- Born: Hafiz Hamzayevich Razzakov 5 September 1975 (age 50) Ziyovuddin, Samarkand Region, Uzbek SSR
- Other names: "The Borovets Maniac" "Abdul-Akhat" "Hasan" "Damir"
- Conviction: Murder x9
- Criminal penalty: Life imprisonment

Details
- Victims: 9
- Span of crimes: June – October 2004
- Country: Russia
- State: Tatarstan
- Date apprehended: 8 November 2004
- Imprisoned at: Black Dolphin Prison, Sol-Iletsk, Orenburg Oblast

= Hafiz Razzakov =

Uzbekistani-born Russian terrorist and serial killer

Hafiz Hamzayevich Razzakov (Хафиз Хамзаевич Раззаков; born 5 September 1975), known as The Borovets Maniac (Боровецкий маньяк), is an Uzbekistani-born Russian terrorist and serial killer who murdered nine people in the city of Naberezhnye Chelny from June to October 2004. Razzakov, a member of an extremist Islamist organization named Islamic Djamaat (Исламский джамаат), targeted victims he considered to be infidels.

Razzakov would later be arrested for the murders, tried and successfully convicted, receiving a life sentence.

==Early life==
Little is known about Razzakov's early life. Born on 5 September 1975 in Ziyovuddin, Samarkand Region in the Uzbek SSR, he had two brothers and grew up in a stable household. In the early 1990s, following the dissolution of the USSR, Razzakov's family moved to Bryansk. Having obtained Russian citizenship, he was drafted into the Russian Armed Forces in 1993, and after serving two years, he returned to Bryansk and got a job at the patrol and checkpoint service.
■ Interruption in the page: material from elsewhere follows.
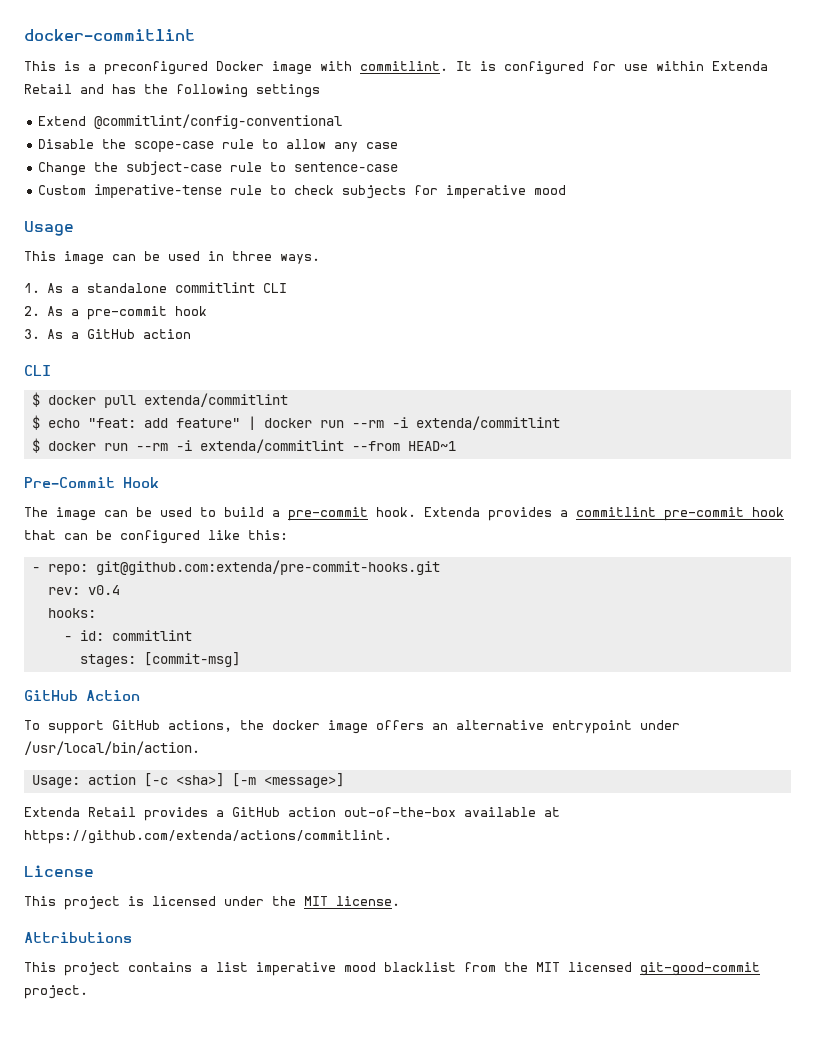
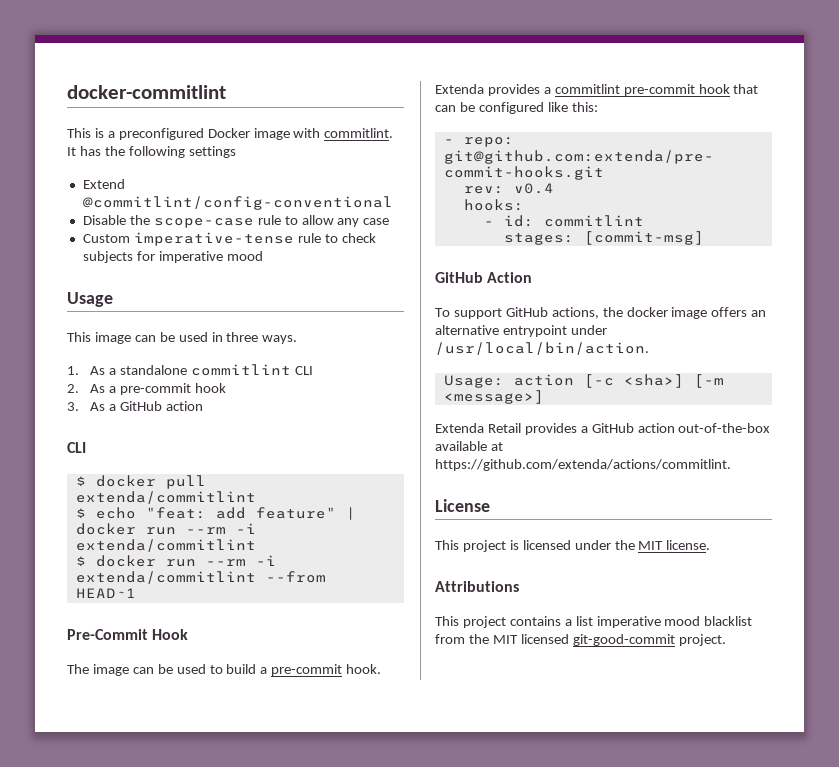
[480,61,768,75] [24,84,104,94] is configured for use within Extenda Retail and -> (76, 151) none
[38,161,399,176] // Change the subject-case rule to sentence-case -> (390, 221) none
In 1997, Hafiz, together with his older brother Haidar, moved to the city of Naberezhnye Chelny in Tatarstan, where he worked as a security guard for the Electrotechnical Department of Internal Affairs and later at the patrol and checkpoint service, but he quit after several months of internship.

===Radicalization===
Presumably in early 1997, in a mosque on Elevator Hill in Naberezhnye Chelny, Razzakov met terrorist recruiters Alexei "Abu-Bakr" Ilyin and Sherali "Abu-Kodyro" Shukurov, who told him of the "Kavkaz" training center in the village of Serzhen-Yurt in Chechnya, operated by Shamil Basayev and Ibn al-Khattab, where they taught Muslims Sharia law. According to investigators, Razzakov went to Serzhen-Yurt in March 1997, where he was recruited by Chechen militants and took on the name "Abdul-Akhat" and later "Hasan".

In the following months, Razzakov, now a member of a group called Islamic Djamaat, underwent military training, studying subjects such as combat tactics, explosives and mines, the practice of hostage-taking to pressure political opponents inside the country, and gained theoretical and practical skills in subversion and terrorist training; he also learned the teachings of Wahhabism.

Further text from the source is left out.